#### [Data for this exercise]
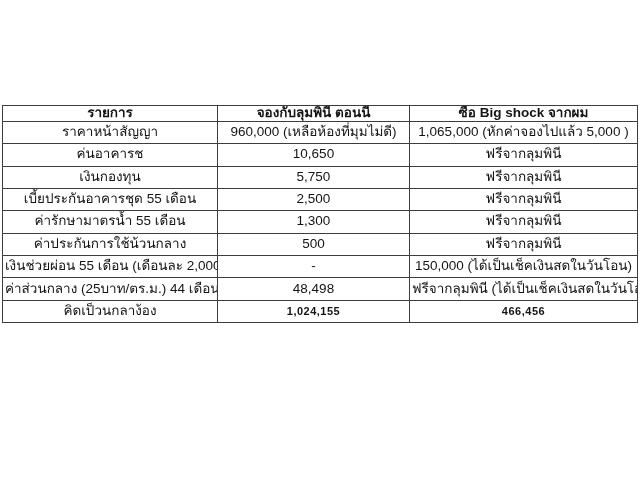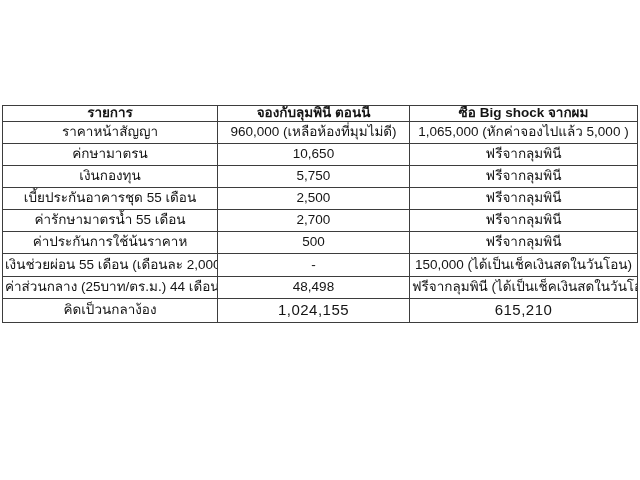"ค่กษามาตรน" td { text: ค่กษามาตรน -> ค่นอาคารช }
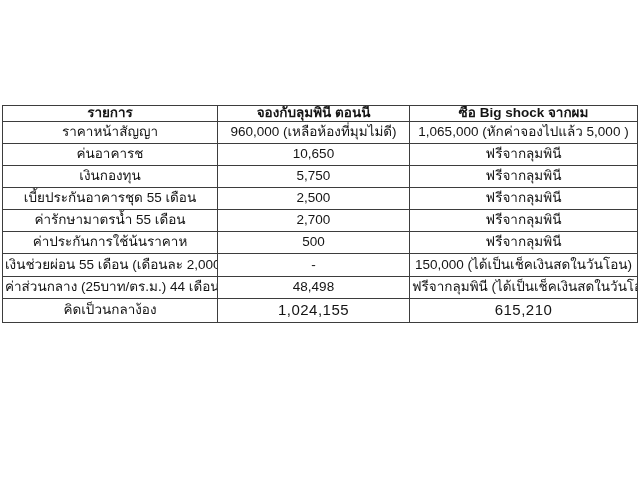"2,700" td { text: 2,700 -> 1,300 }
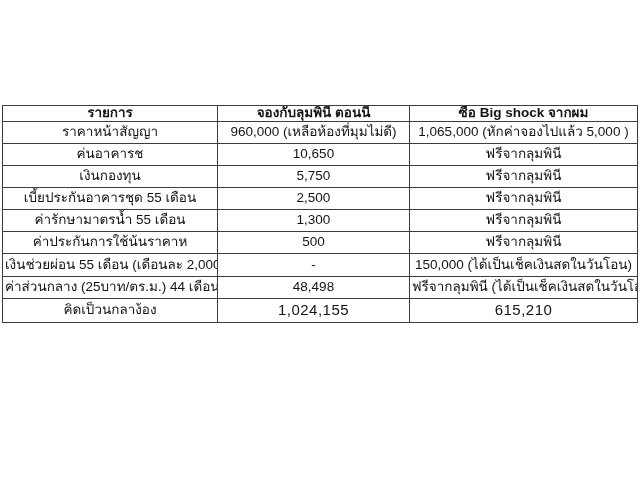"ค่าประกันการใช้น้นราคาห" td { text: ค่าประกันการใช้น้นราคาห -> ค่าประกันการใช้น้วนกลาง }
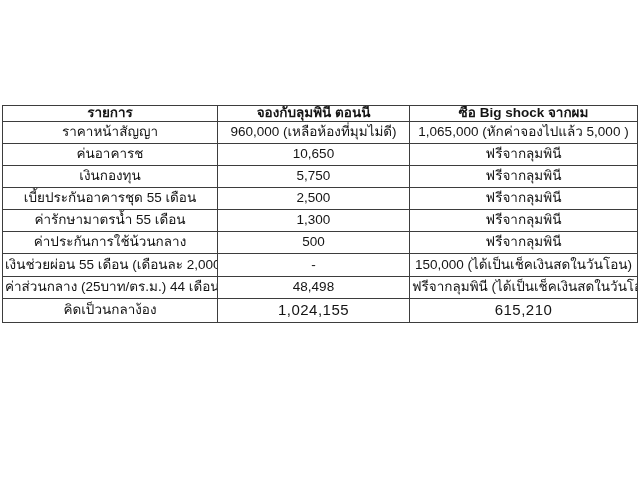"1,024,155" .cmp td.total-value { font-size: 15px -> 11px; font-weight: normal -> bold }
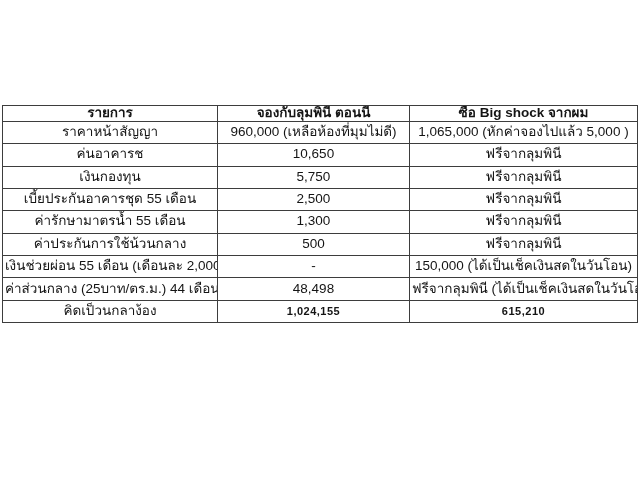"615,210" td.total-value { text: 615,210 -> 466,456 }
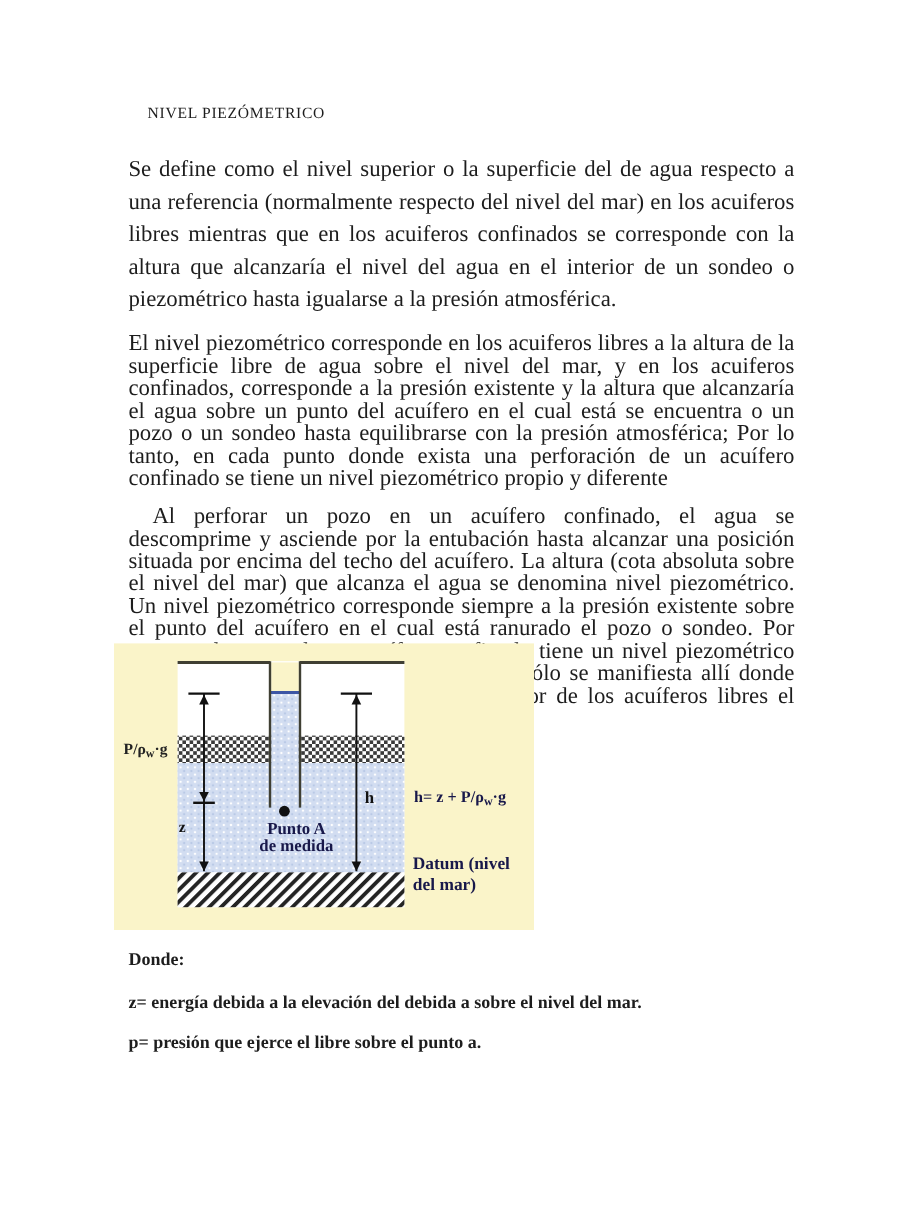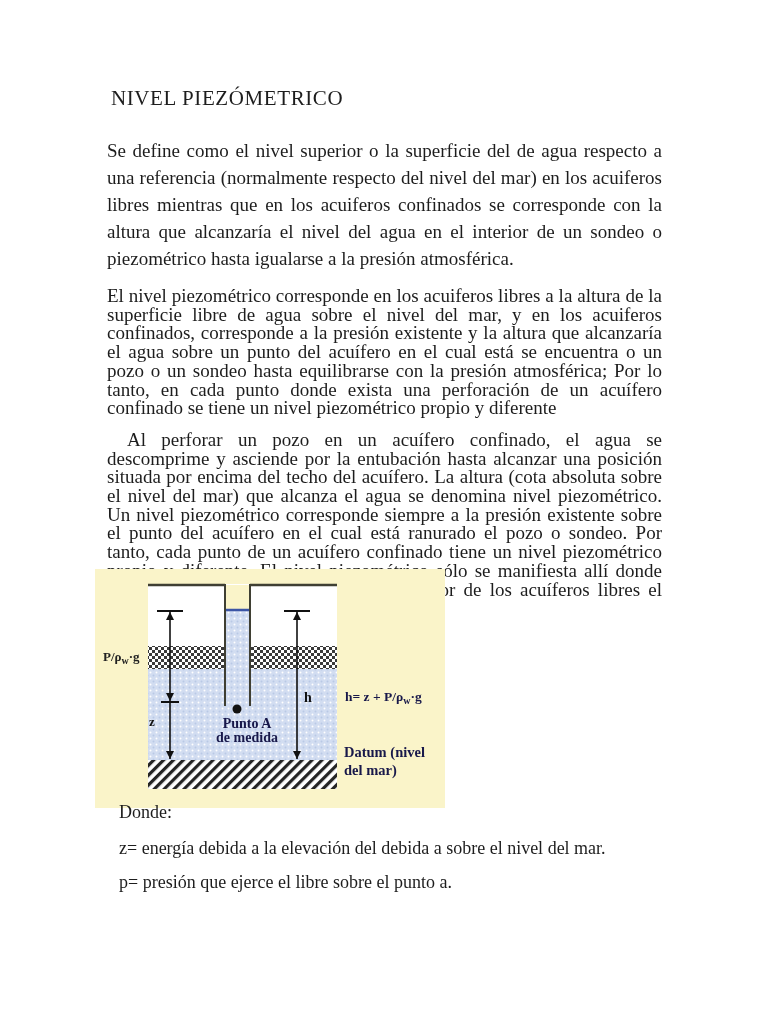"NIVEL PIEZÓMETRICO" .doc-title { font-size: 21px -> 13px; margin: 0 0 26px 4px -> 0 0 26px 16px }
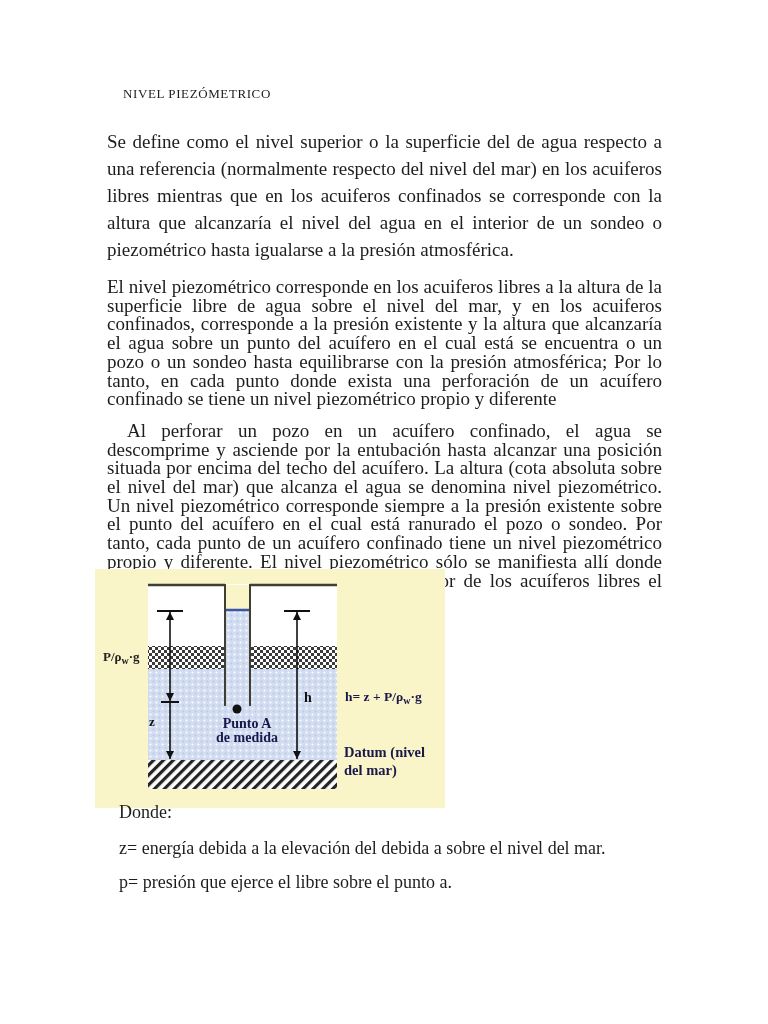"P/ρw·g" .figure-wrap { top: 569px -> 536px }
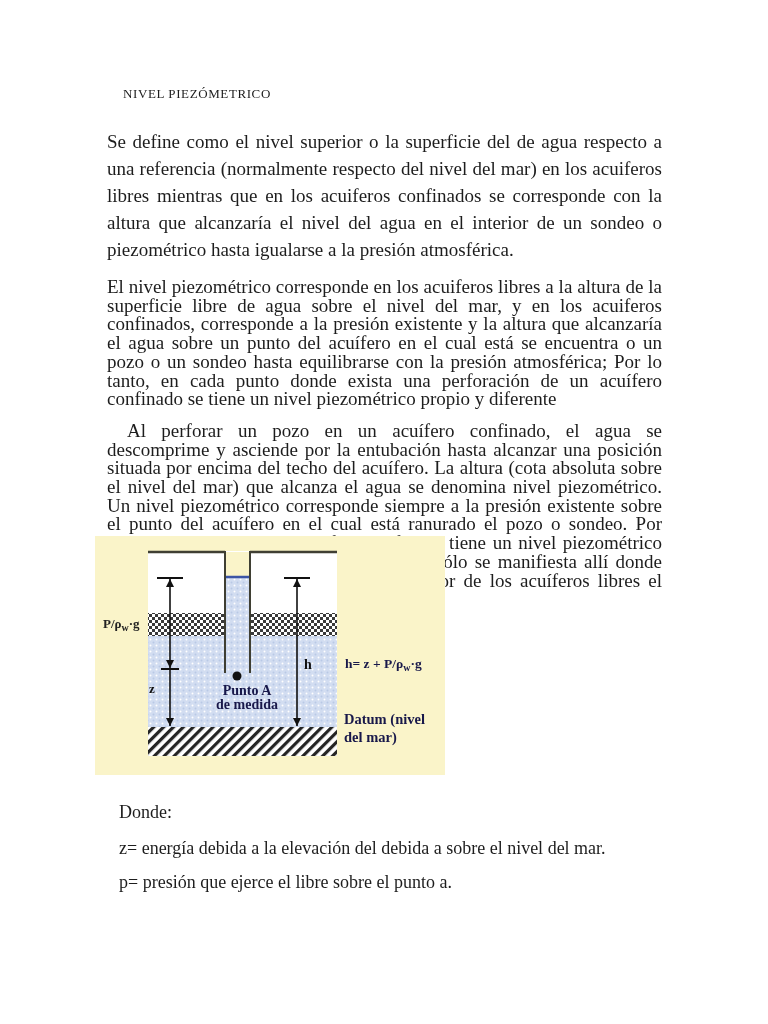"Donde:" .defs p { font-size: 18px -> 15px; font-weight: none -> bold; margin: 12px -> 0 }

#### [Exercise details]
Your copy should hold only the lines from the one containing "text: 2,700 ->" through the last line of the listing, both included, retyped exactly and free of pictures.

#### [Exercise solution]
"2,700" td { text: 2,700 -> 1,300 }
"ค่าประกันการใช้น้นราคาห" td { text: ค่าประกันการใช้น้นราคาห -> ค่าประกันการใช้น้วนกลาง }
"1,024,155" .cmp td.total-value { font-size: 15px -> 11px; font-weight: normal -> bold }
"615,210" td.total-value { text: 615,210 -> 466,456 }
"NIVEL PIEZÓMETRICO" .doc-title { font-size: 21px -> 13px; margin: 0 0 26px 4px -> 0 0 26px 16px }
"P/ρw·g" .figure-wrap { top: 569px -> 536px }
"Donde:" .defs p { font-size: 18px -> 15px; font-weight: none -> bold; margin: 12px -> 0 }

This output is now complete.